Sometimes it’s not what we typically think of as taxes that cause uprisings. When long-standing subsidies—effectively negative taxes—are removed, prices increase. That, on its own, is enough to provoke powerful revolts. When Myanmar (also known as Burma) stopped subsidizing fuel in 2007, for example, it sparked the Saffron Revolution. Sudan curbed subsidies of wheat and fuel in 2018, which sent bread prices up and helped trigger a protest movement that eventually unseated its dictator, Omar al-Bashir.
Of course, tax-related revolts don’t always lead to democracy: Although activists in Myanmar probably did contribute to that country opening up years later, they did not fully democratize the state. Even Indonesia, which saw a similar but more successful outcome when the government increased the price of gas in 1998, continues to struggle in democratic rankings in spite of now holding free and fair elections.
Direct taxes may have a different effect: Whereas lifting subsidies may set off uproar, positive taxes, especially when they’re permanent, become an ambient reminder for citizens that they should have a say in how they’re governed. And while Saudi Arabia’s new tax plan will probably not trigger a chain of events that leads to democracy in the Arabian Peninsula, it could still have a major political impact. When citizens pay taxes, Jim Krane, an expert on the geopolitics of energy at Rice University’s Baker Institute told me, they tend to have a keen interest in influencing—or even determining—how that money is spent. “It encourages participation,” he said, “and so it limits the autonomy of government.”

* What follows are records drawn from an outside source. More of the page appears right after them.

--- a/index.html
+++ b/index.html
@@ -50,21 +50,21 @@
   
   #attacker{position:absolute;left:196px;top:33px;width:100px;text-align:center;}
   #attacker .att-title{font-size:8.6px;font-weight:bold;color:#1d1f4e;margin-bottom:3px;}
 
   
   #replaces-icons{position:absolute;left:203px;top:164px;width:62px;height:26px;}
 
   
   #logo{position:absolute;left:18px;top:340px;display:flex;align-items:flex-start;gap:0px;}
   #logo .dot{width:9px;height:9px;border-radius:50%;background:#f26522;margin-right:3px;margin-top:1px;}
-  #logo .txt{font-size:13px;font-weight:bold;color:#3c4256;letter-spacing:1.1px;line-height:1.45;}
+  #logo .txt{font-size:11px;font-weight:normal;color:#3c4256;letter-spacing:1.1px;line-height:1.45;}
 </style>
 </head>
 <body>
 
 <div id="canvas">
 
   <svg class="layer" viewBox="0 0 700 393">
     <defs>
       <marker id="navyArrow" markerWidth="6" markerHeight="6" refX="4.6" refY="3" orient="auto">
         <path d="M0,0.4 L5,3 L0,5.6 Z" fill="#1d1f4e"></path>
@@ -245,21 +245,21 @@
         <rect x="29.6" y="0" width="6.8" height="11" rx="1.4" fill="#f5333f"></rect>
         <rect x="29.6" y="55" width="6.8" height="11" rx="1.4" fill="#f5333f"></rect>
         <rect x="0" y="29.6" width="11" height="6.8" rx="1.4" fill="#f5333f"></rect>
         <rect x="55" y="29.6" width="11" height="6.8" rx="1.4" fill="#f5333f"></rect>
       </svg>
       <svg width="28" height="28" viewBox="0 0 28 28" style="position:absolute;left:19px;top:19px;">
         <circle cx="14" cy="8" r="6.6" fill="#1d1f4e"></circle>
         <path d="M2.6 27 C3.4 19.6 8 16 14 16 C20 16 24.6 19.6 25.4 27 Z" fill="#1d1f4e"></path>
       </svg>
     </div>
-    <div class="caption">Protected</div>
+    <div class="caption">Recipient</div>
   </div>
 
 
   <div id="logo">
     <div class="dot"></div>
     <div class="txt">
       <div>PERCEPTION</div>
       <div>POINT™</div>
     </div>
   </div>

That’s because taxes make a government accountable to those who pay them. Democracy is often viewed as the most direct way for citizens to let their representatives know whether or not they approve of their government. But democracy is not the only form of accountable governance. “A regime can attempt to respond to the interests and demands of its citizens even if it doesn’t have formal democratic institutions, because they’re aware that if they get too far out of touch with what the citizens want, they’ve got a problem on their hands,” said Steinmo, who is also the author of Taxation and Democracy. “So it’s better for [those governments] to give small concessions.” China offers a case in point: Though deeply autocratic, Beijing must still consider public sentiment to some extent, offering its people increased economic mobility and improving standards of living. “China has a little bit of a different social contract, where the state stays in power based on its management of the economy,” Krane said.
The social contract in Saudi Arabia included a one-way flow of money, from the government to the people, up until two years ago. Since that changed in a relatively short period of time, it’s unclear how the new taxes will impact the relationship between Saudi citizens and their government. Concessions could come in the form of expanding social freedoms, as the kingdom has already been doing at a creeping pace, including with allowing women to drive and run for seats on local councils.

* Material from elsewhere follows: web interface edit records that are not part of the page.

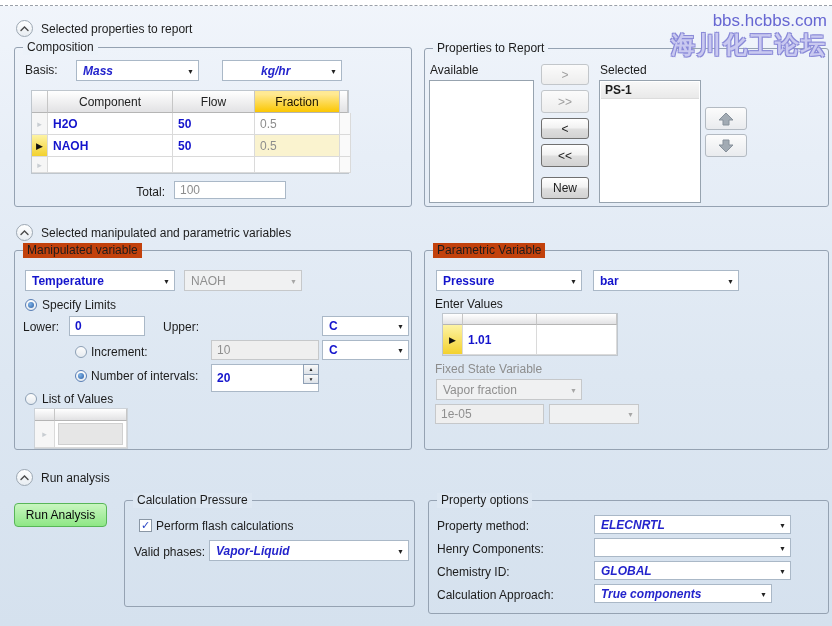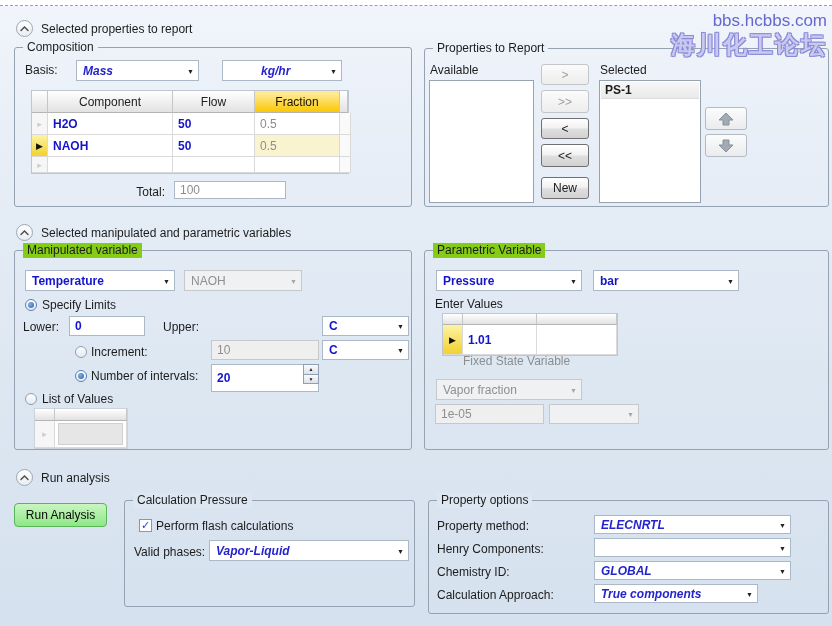--- a/index.html
+++ b/index.html
@@ -15,21 +15,21 @@
   .bluev{color:#1414cc;font-weight:bold;}
   .blueit{color:#2424cc;font-style:italic;font-weight:600;}
   
   .sec-h{position:absolute;display:flex;align-items:center;gap:8px;}
   .sec-icon{width:17px;height:17px;border-radius:50%;border:1px solid #9da8b3;box-sizing:border-box;
     background:linear-gradient(#ffffff,#e8edf2);display:flex;align-items:center;justify-content:center;}
   
   .grp{position:absolute;border:1px solid #95a2b2;border-radius:3px;box-sizing:border-box;}
   .grp-label{position:absolute;top:-8px;left:8px;padding:0 4px;white-space:nowrap;line-height:15px;}
   .lg1{background:#ecf2f9;}
-  .lg2{background:#84cc16;}
+  .lg2{background:#c2410c;}
   .lg3{background:#dde7f2;}
   
   .dd{position:absolute;background:#fff;border:1px solid #aab8c7;box-sizing:border-box;
     display:flex;align-items:center;padding:0 16px 0 6px;overflow:hidden;}
   .dd .arr{position:absolute;right:4px;top:50%;transform:translateY(-50%);font-size:7px;color:#222;}
   .dd.dis{background:#f0f1f2;border-color:#c6c8ca;}
   .dd.dis .ddval{color:#8f8f8f;font-style:normal;font-weight:normal;}
   .dd.dis .arr{color:#a6a6a6;}
   .inp{position:absolute;background:#fff;border:1px solid #aab8c7;box-sizing:border-box;
     display:flex;align-items:center;padding:0 5px;overflow:hidden;}
@@ -267,21 +267,21 @@
 
   <div class="gtable evtable" style="left:17px;top:62px;">
     <div class="cell hcell"></div>
     <div class="cell hcell"></div>
     <div class="cell hcell"></div>
     <div class="cell mk cur">▶</div>
     <div class="cell bluev">1.01</div>
     <div class="cell"></div>
   </div>
 
-  <span class="lbl gray" style="left:10px;top:103px;margin-left:28px;">Fixed State Variable</span>
+  <span class="lbl gray" style="left:10px;top:111px;">Fixed State Variable</span>
   <div class="dd dis" style="left:11px;top:128px;width:146px;height:21px;">
     <span class="ddval">Vapor fraction</span>
     <span class="arr">▼</span>
   </div>
   <div class="inp dis" style="left:10px;top:153px;width:109px;height:20px;">
     <span>1e-05</span>
   </div>
   <div class="dd dis" style="left:124px;top:153px;width:90px;height:20px;">
     <span class="ddval"></span>
     <span class="arr">▼</span>
@@ -327,17 +327,17 @@
     <span class="arr">▼</span>
   </div>
 
   <span class="lbl" style="left:8px;top:64px;">Chemistry ID:</span>
   <div class="dd" style="left:165px;top:60px;width:197px;height:19px;">
     <span class="ddval blueit">GLOBAL</span>
     <span class="arr">▼</span>
   </div>
 
   <span class="lbl" style="left:8px;top:87px;">Calculation Approach:</span>
-  <div class="dd" style="left:165px;top:83px;width:164px;height:19px;">
+  <div class="dd" style="left:165px;top:83px;width:178px;height:19px;">
     <span class="ddval blueit">True components</span>
     <span class="arr">▼</span>
   </div>
 </div>
 
 </body></html>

Ultimately, as Saudi Arabia and other countries deal not just with a global-health crisis and the accompanying economic collapse but also with the constraints of their own economies, many of their actions—such as tax hikes and austerity measures—will have ramifications, intentional and otherwise, in the decades to come. When a government tinkers with its social contract without citizen input, and asks for more money from its people, there could very well be rumblings of resistance or revolt.
In the West, concern has focused on a plunge into populist authoritarianism. But a rise in democratization, or at least in social freedoms, might be occurring elsewhere—especially in areas where people feel the empowering spell of taxation.